> [Goal of the exercise] Please reproduce every record exactly as written, leaving out the pictures.

════════════════════

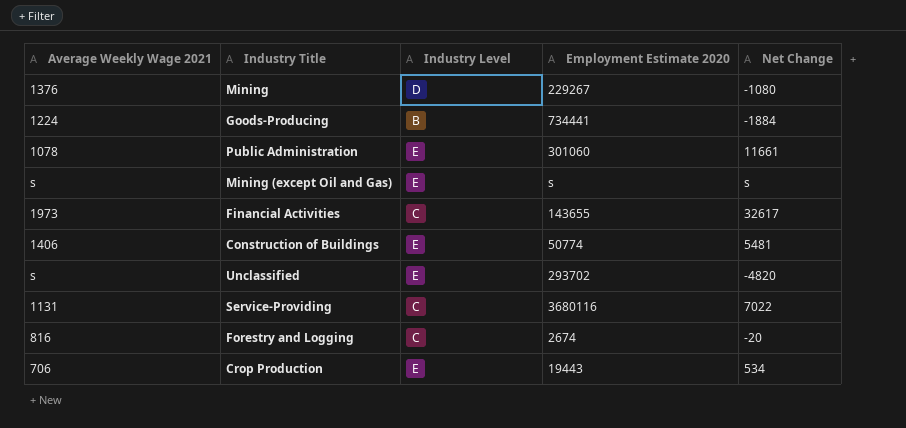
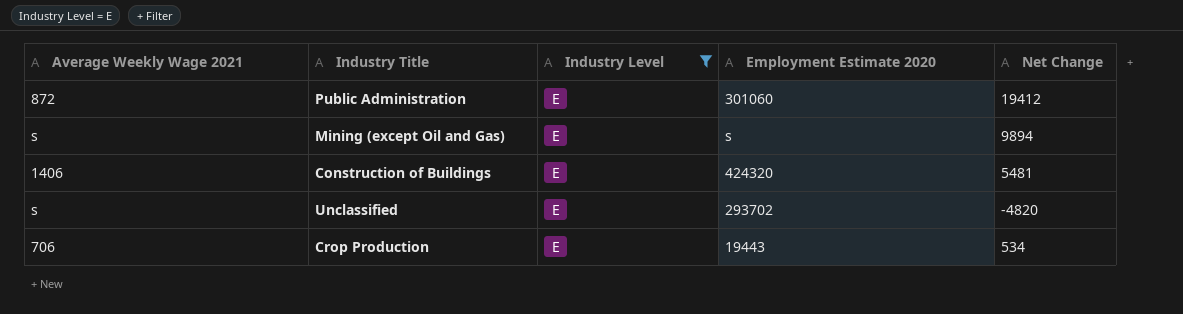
filter: none -> Industry Level = E
Public Administration | Average Weekly Wage 2021: 1078 -> 872
Public Administration | Net Change: 11661 -> 19412
Mining (except Oil and Gas) | Net Change: s -> 9894
Construction of Buildings | Employment Estimate 2020: 50774 -> 424320

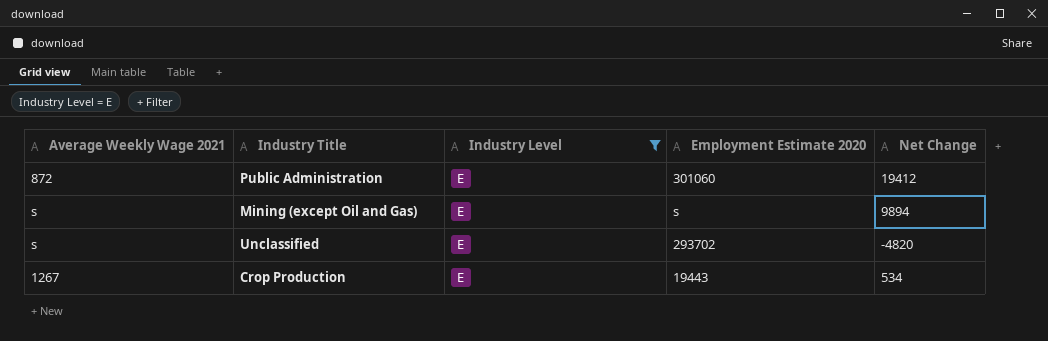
row Construction of Buildings: 1406 | E | 424320 | 5481 -> none
Crop Production | Average Weekly Wage 2021: 706 -> 1267

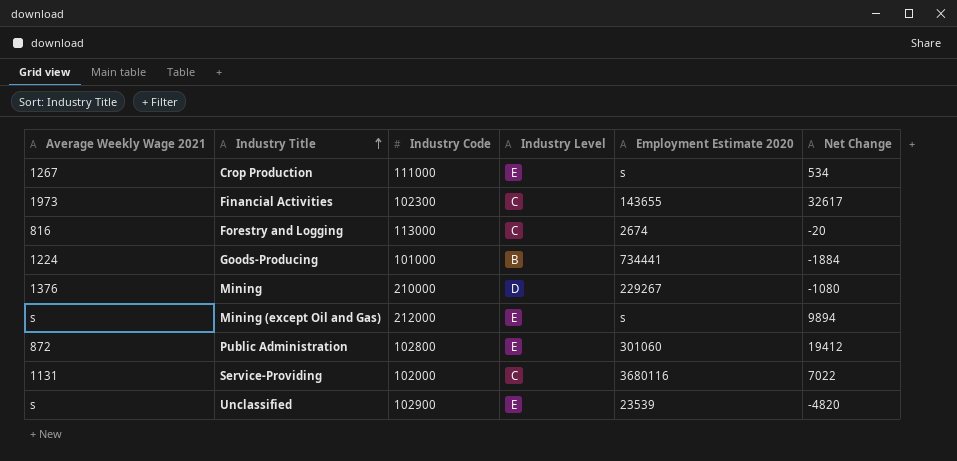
filter: Industry Level = E -> none
row order: none -> Industry Title ascending
column Industry Code | position: none -> 3
Crop Production | Employment Estimate 2020: 19443 -> s
Unclassified | Employment Estimate 2020: 293702 -> 23539

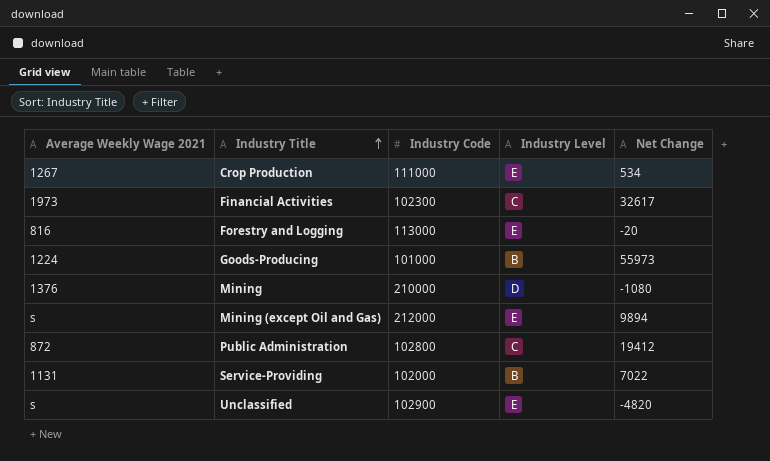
column Employment Estimate 2020 | position: 5 -> none
Forestry and Logging | Industry Level: C -> E
Goods-Producing | Net Change: -1884 -> 55973
Public Administration | Industry Level: E -> C
Service-Providing | Industry Level: C -> B

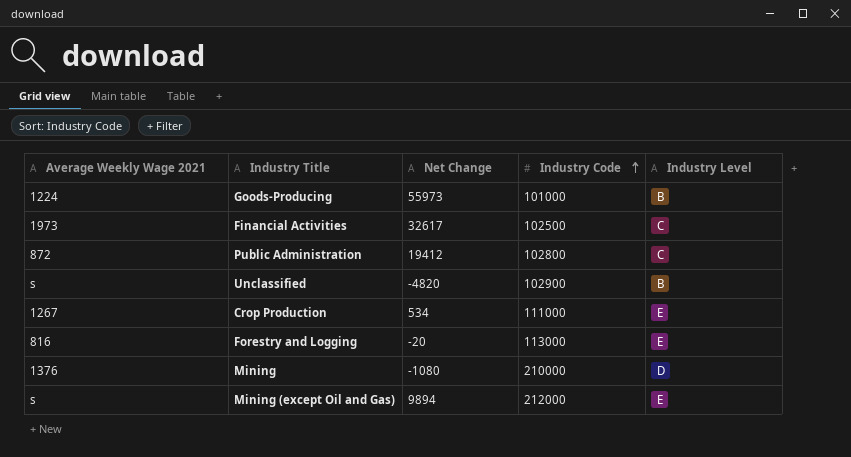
row order: Industry Title ascending -> Industry Code ascending
column Net Change | position: 5 -> 3
row Service-Providing: 1131 | 102000 | B | 7022 -> none
Financial Activities | Industry Code: 102300 -> 102500
Unclassified | Industry Level: E -> B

════════════════════

> [Response box]
filter: none -> Industry Level = E
Public Administration | Average Weekly Wage 2021: 1078 -> 872
Public Administration | Net Change: 11661 -> 19412
Mining (except Oil and Gas) | Net Change: s -> 9894
Construction of Buildings | Employment Estimate 2020: 50774 -> 424320

row Construction of Buildings: 1406 | E | 424320 | 5481 -> none
Crop Production | Average Weekly Wage 2021: 706 -> 1267

filter: Industry Level = E -> none
row order: none -> Industry Title ascending
column Industry Code | position: none -> 3
Crop Production | Employment Estimate 2020: 19443 -> s
Unclassified | Employment Estimate 2020: 293702 -> 23539

column Employment Estimate 2020 | position: 5 -> none
Forestry and Logging | Industry Level: C -> E
Goods-Producing | Net Change: -1884 -> 55973
Public Administration | Industry Level: E -> C
Service-Providing | Industry Level: C -> B

row order: Industry Title ascending -> Industry Code ascending
column Net Change | position: 5 -> 3
row Service-Providing: 1131 | 102000 | B | 7022 -> none
Financial Activities | Industry Code: 102300 -> 102500
Unclassified | Industry Level: E -> B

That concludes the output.